Car insurance regulations and coverage are not the easiest to understand. It’s also true that, in some cases, insurance agents don’t always inform customers of the correct facts. Rather, they paint their insurance package more attractive than it sometimes actually is. Consequently, there is a lot of misinformation floating around, which can lead to issues for car owners who aren’t too familiar with what their policies actually cover.

Confusion about auto insurance can lead to financial stress for many people. It’s crucial to distinguish between myth and fact when it comes to your coverage. Those facts are covered in your insurance policy. This includes the terms and conditions of your car insurance – what is covered, what is not, what you pay for, and how your rate has been calculated.

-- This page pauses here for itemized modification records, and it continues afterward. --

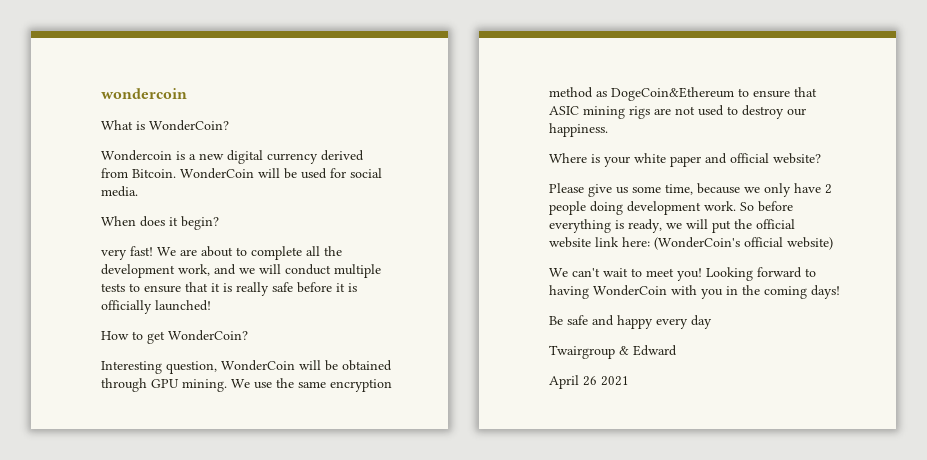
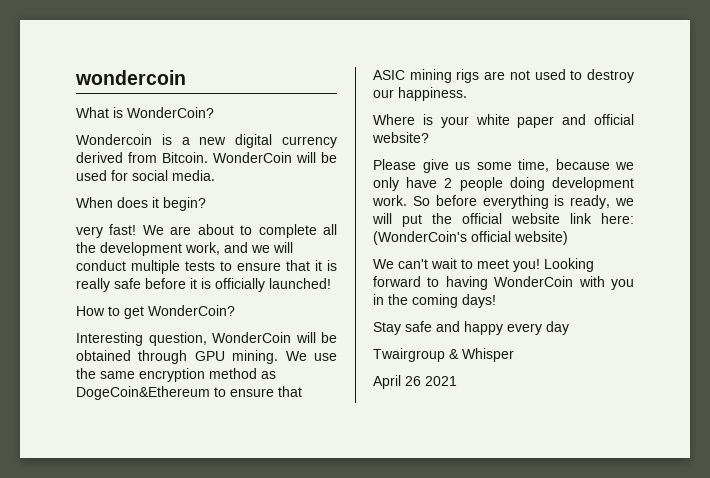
- Be safe and happy every day
+ Stay safe and happy every day
- Twairgroup & Edward
+ Twairgroup & Whisper

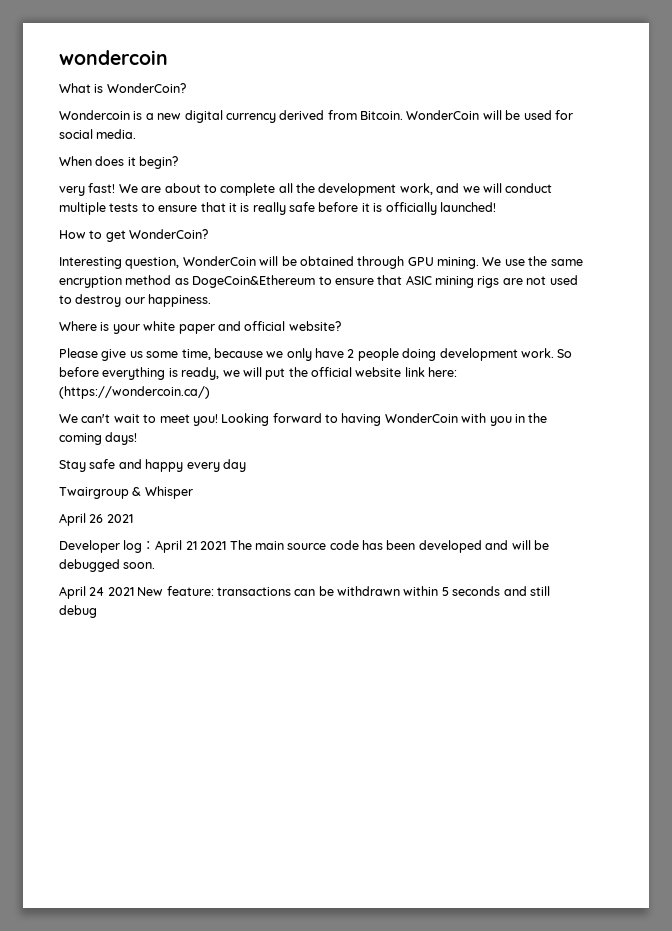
- So before everything is ready, we will put the official website link here: (WonderCoin's official website)
+ So before everything is ready, we will put the official website link here: (https://wondercoin.ca/)
+ Developer log：April 21 2021 The main source code has been developed and will be debugged soon.
+ April 24 2021 New feature: transactions can be withdrawn within 5 seconds and still debug

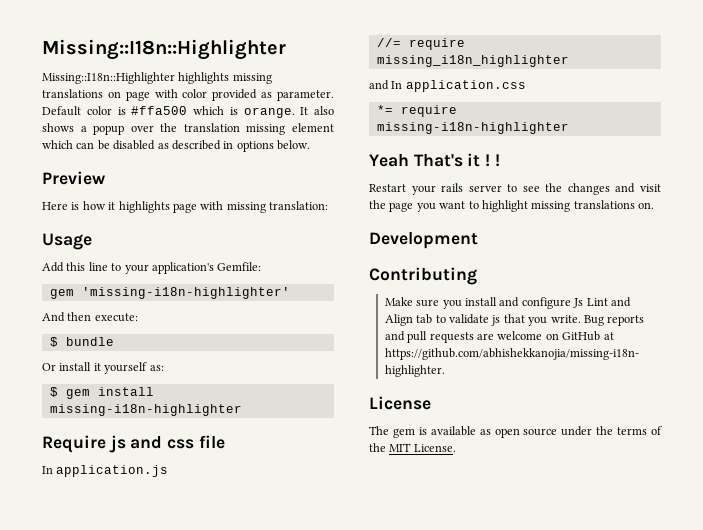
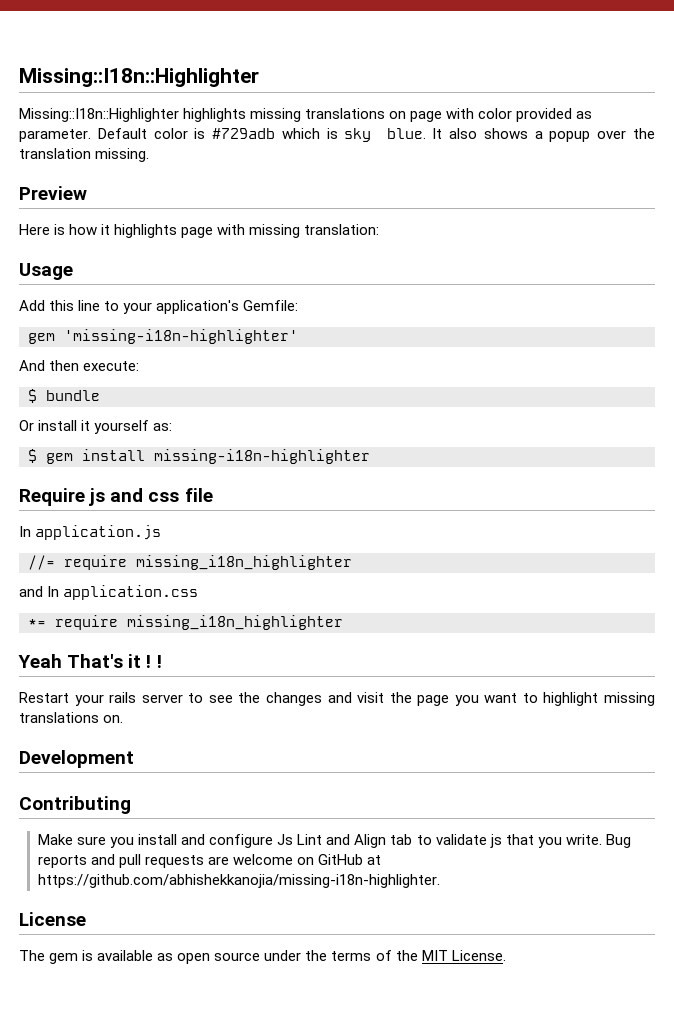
- Default color is #ffa500 which is orange.
+ Default color is #729adb which is sky blue.
- It also shows a popup over the translation missing element which can be disabled as described in options below.
+ It also shows a popup over the translation missing.
- *= require missing-i18n-highlighter
+ *= require missing_i18n_highlighter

Note: This article covers primarily personal car insurance. Click on this link for information about commercial and business car insurance.

Table of Contents

Top Car Insurance Myths Debunked

Picture of white car

  • Myth 1: “Red Cars Cost More to Insure”

    A recent study found that 44 percent of Americans think owning a red car increases insurance premiums. This is simply not true. Whatever the color of your car, insurance companies do not consider this when determining your premium.

    Instead, they focus on things such as car make, model, body type, engine size, and the age of the vehicle, as well as the car’s sticker price, the cost to repair it, its overall safety record, and the likelihood of theft. Insurers also take into account the age, driving record, and sometimes most times the credit history of the driver. Essentially, all they care about is the risk of you being involved in an accident or filing a claim, which does not include the color of your car.

    This myth may stem from another myth about red cars, which is that it’s more likely that police will pull over a red car than any other color. There are no studies that have verified this myth. In fact, a 2016 study found that the models with the highest rates of traffic tickets were a mix of luxury and economy vehicles – not their color.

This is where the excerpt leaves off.